Before getting into the events of Game 1, I’d like to address an error.
In the introduction to this series, the graphic of all four teams’ rosters omits Milo Candini, closer for the Filial Cashmen and No. 13 in your program. As he plays a part in Game 1, I would like to apologize to Mr. Candini and all his descendants. (Especially as he was the closer for the 1948 Washington Senators, the second-worst Twins team of all time.)

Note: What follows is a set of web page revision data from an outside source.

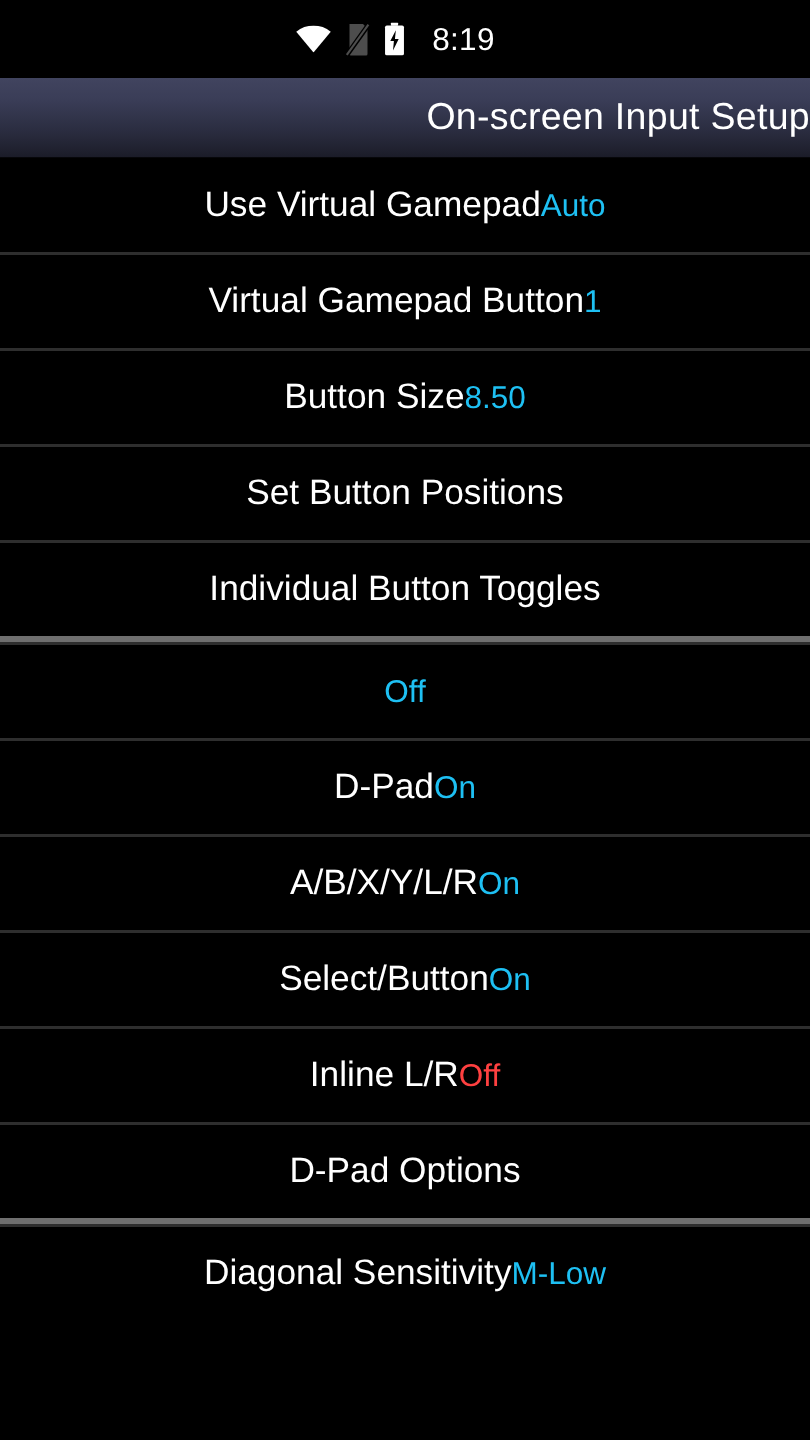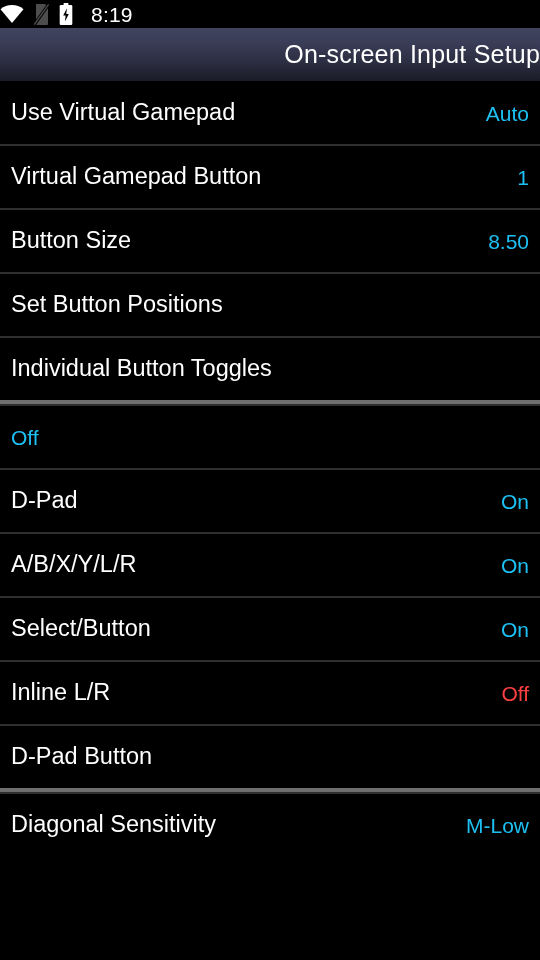--- a/index.html
+++ b/index.html
@@ -12,9 +12,9 @@
 
   
   .status-bar{
-    height:28px; width:100%;
+    height:52px; width:100%;
     background:#000;
-    display:flex; align-items:center; justify-content:flex-start;
+    display:flex; align-items:center; justify-content:center;
     padding-right:13px;
   }
   .status-icons{ display:flex; align-items:center; gap:9px; }

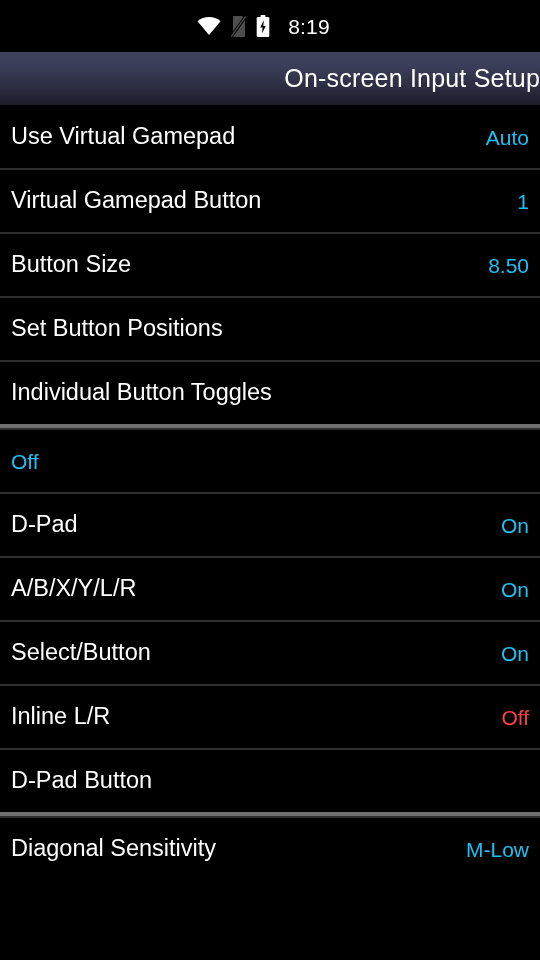--- a/index.html
+++ b/index.html
@@ -51,7 +51,7 @@
   .pref-row{
     position:relative;
     height:62px;
-    display:flex; align-items:center; justify-content:space-between;
+    display:flex; align-items:center; justify-content:center;
     padding:0 11px 0 11px;
     background:#000;
   }

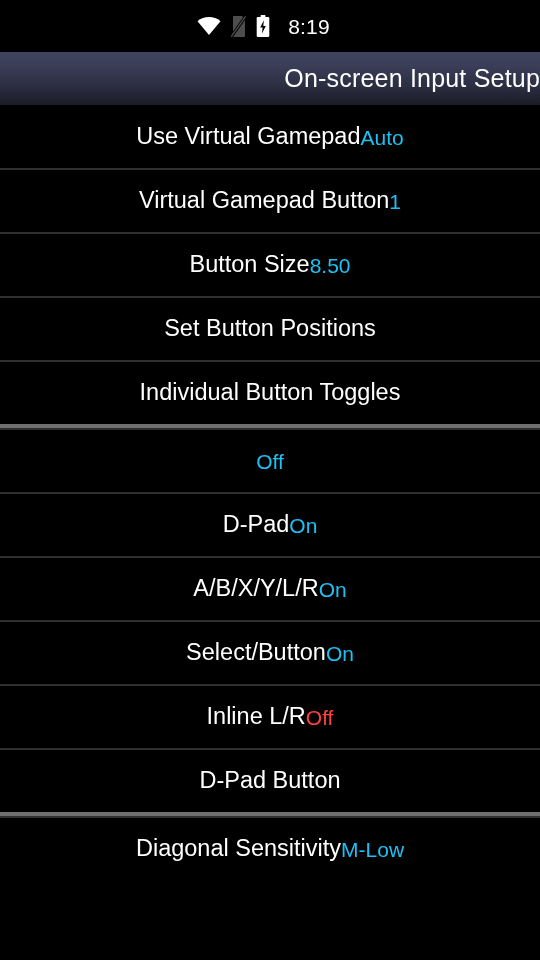--- a/index.html
+++ b/index.html
@@ -153,7 +153,7 @@
     </div>
     <div class="divider"></div>
     <div class="pref-row">
-      <span class="label">D-Pad Button</span>
+      <span class="label">D-Pad Options</span>
     </div>
     <div class="divider section"></div>
     <div class="divider"></div>

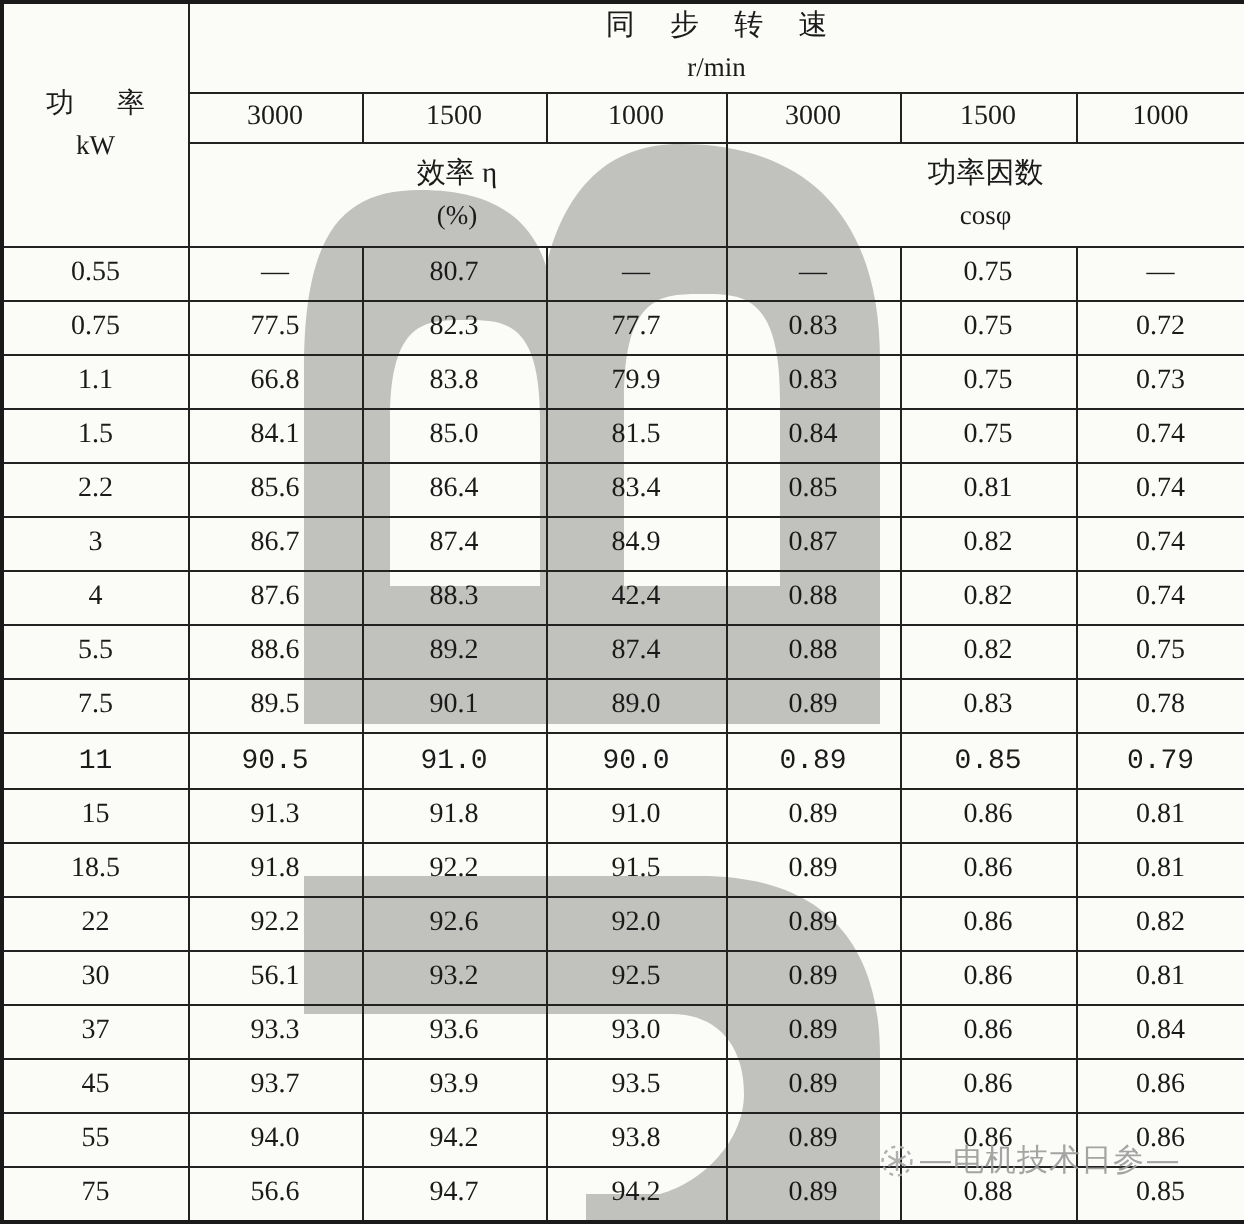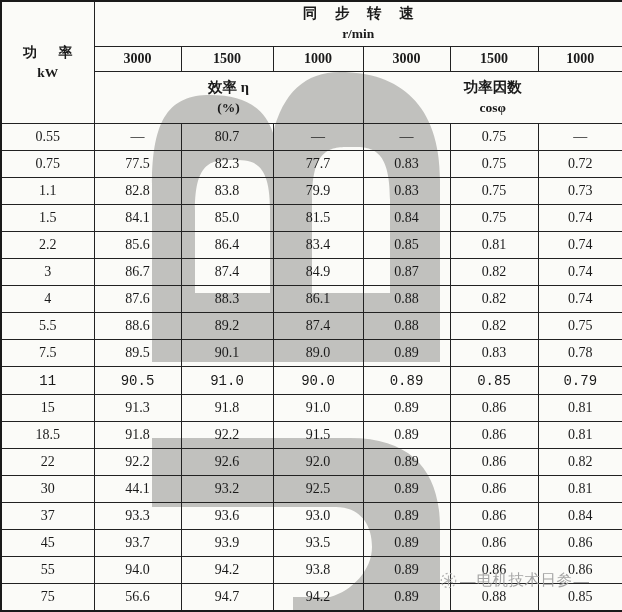--- a/index.html
+++ b/index.html
@@ -31,7 +31,7 @@
   .power-head .l1{letter-spacing:9px;padding-left:9px;}
   .speed-head .l1{letter-spacing:7px;padding-left:7px;font-size:14.5px;}
   .eff-head .l1 , .pf-head .l1{font-size:14.5px;}
-  thead td{font-weight:700;}
+  thead td{font-weight:400;}
   tbody td{font-size:14px;}
   .credit{
     position:absolute;z-index:3;

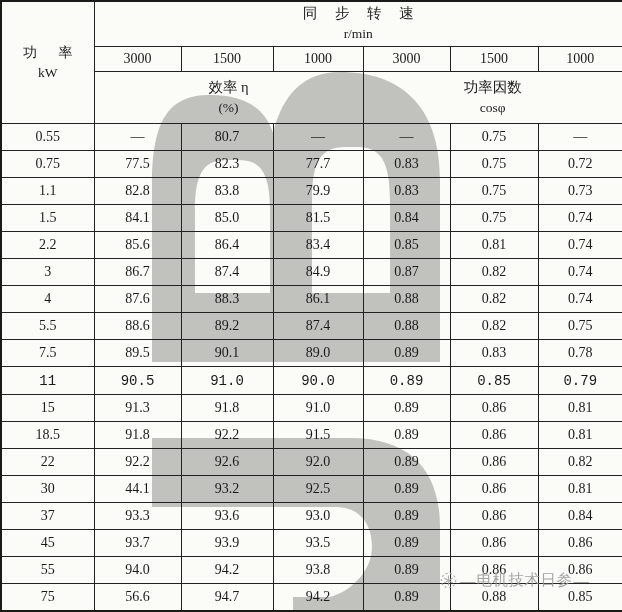--- a/index.html
+++ b/index.html
@@ -127,7 +127,7 @@
         </tr>
         <tr style="height: 27px;">
           <td>1.1</td>
-          <td>82.8</td>
+          <td>66.8</td>
           <td>83.8</td>
           <td>79.9</td>
           <td>0.83</td>

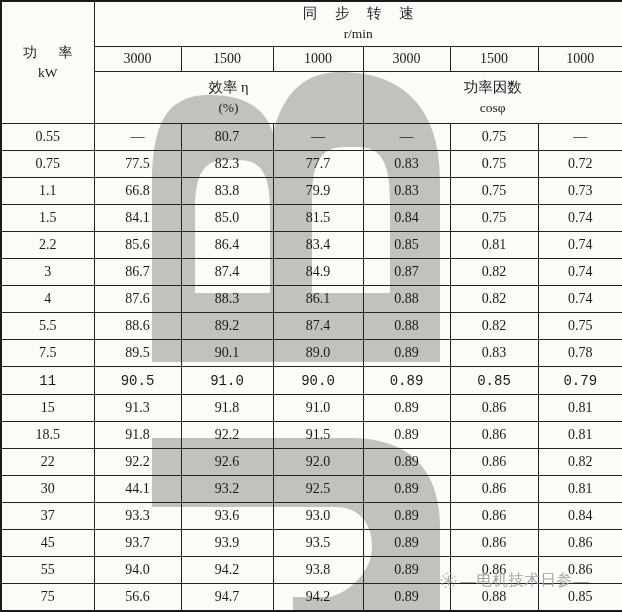--- a/index.html
+++ b/index.html
@@ -165,7 +165,7 @@
           <td>4</td>
           <td>87.6</td>
           <td>88.3</td>
-          <td>86.1</td>
+          <td>42.4</td>
           <td>0.88</td>
           <td>0.82</td>
           <td>0.74</td>

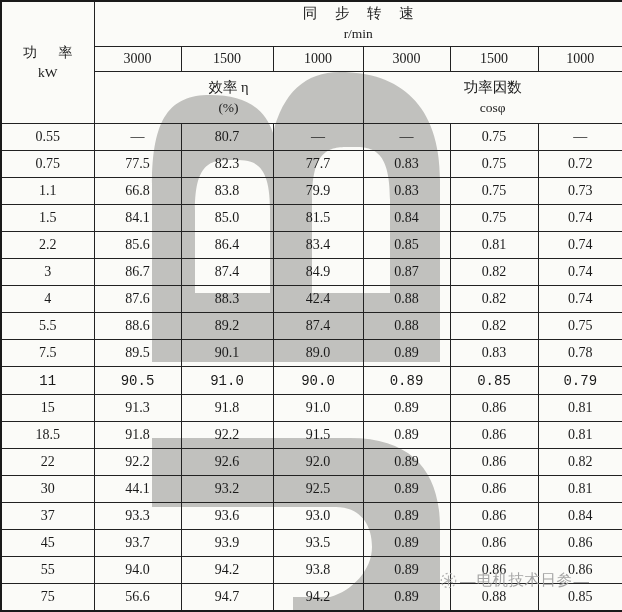--- a/index.html
+++ b/index.html
@@ -226,7 +226,7 @@
         </tr>
         <tr style="height: 27px;">
           <td>30</td>
-          <td>44.1</td>
+          <td>56.1</td>
           <td>93.2</td>
           <td>92.5</td>
           <td>0.89</td>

As a brief preview, the results of the Round of Frishberg will make writing up the games slightly more difficult, as both teams’ locations are “Filial.” (This must be how sportswriters felt during the 2000 Subway Series.)
But that is unimportant.
It’s time for the main simu-baseball event. (Note that I’ll be manually managing every game from this point forward.)
Game 1 Lineups
|FILIAL CASHMEN||FILIAL FUNGOES|
|42 - Jackie Robinson - 2B||14 - Frenchy Bordagaray - RF|
|6 - Stan Musial - RF||5 - Lou Boudreau - SS|
|5 - George Brett - 3B||23 - Augie Galan - LF|
|18 - Ted Kluszewski - 1B||10 - Johnny Mize - 1B|
|24 - Willie Mays - CF||4 - Bobby Estalella - CF|
|9 - Ralph Kiner - LF||6 - Stan Hack - 3B|
|10 - Phil Rizzuto - SS||8 - Rocky Bridges - 2B|
|39 - Roy Campanella - C||35 - Ernie Lombardi - C|
|36 - Don Newcombe - P||31 - Harry Brecheen - P|
(New year of OOTP, new fonts on the scoreboard.)
What started out as a pitching duel turned into a back-and-forth bat battle as both pitchers reached their limit on the mound.
Although Don Newcombe left the game after seven innings trailing 3-2, he wound up the winner as the Cashmen scored two runs in the top of the eighth, their bullpen holding back the Fungoes’ offense to complete a 4-3 victory.
Harry Brecheen, pitching Triple Crown winner, threw eight innings but wound up the loser.
Through five innings, with both teams scoreless, Brecheen had outpitched Newcombe, facing the minimum while allowing just a hit and a walk. Newcombe had allowed runners to reach base in four of the five innings, but the Fungoes left a man on three times and the bases loaded once.
The sixth saw both starters begin to crack. In the top of the inning, Brecheen allowed his second hit (a Newcombe single) and second walk (to Jackie Robinson) of the game, but kept the Cashmen from scoring. Newcombe would not be so lucky, as Johnny Mize opened the bottom of the sixth with a single, moved to third on Bobby Estalella’s double, and (after an intentional walk to Stan Hack) scored on a wild pitch.
But the damage could have been far worse, as though Newcombe walked Rocky Bridges to fill the bags with no outs, the Fungoes did not score again in the inning. Ernie Lombardi and Brecheen grounded into fielder’s choices at home, and Frenchy Bordagaray’s liner to center landed in the glove of Willie Mays.
The lead proceeded to ping-pong over the next three half-innings. George Brett opened the seventh with a triple, Ted Kluszewski singled him home, and Willie Mays doubled Brett home. But Mays was thrown out trying for third and Brecheen sandwiched two outs around a walk to finish the inning.
In the bottom of the inning, Lou Boudreau reached on a Brett error and scored on Mize’s triple before another Newcombe wild pitch again allowed Mize to score, giving the Fungoes the lead.
But Brecheen’s luck finally ran out in the eighth. Pete Rose batted for Newcombe and legged out an infield single; after two quick outs, Brett doubled into the left-center gap to score Rose, and Kluszewski lined a single up the middle to bring Brett around.
That would be all for the Fungoes, as Ken Johnson pitched a perfect eighth for the hold and Milo Candini (I told you he’d play a part) faced just three men in the ninth to give the Cashmen first ground in the Harmonic Series.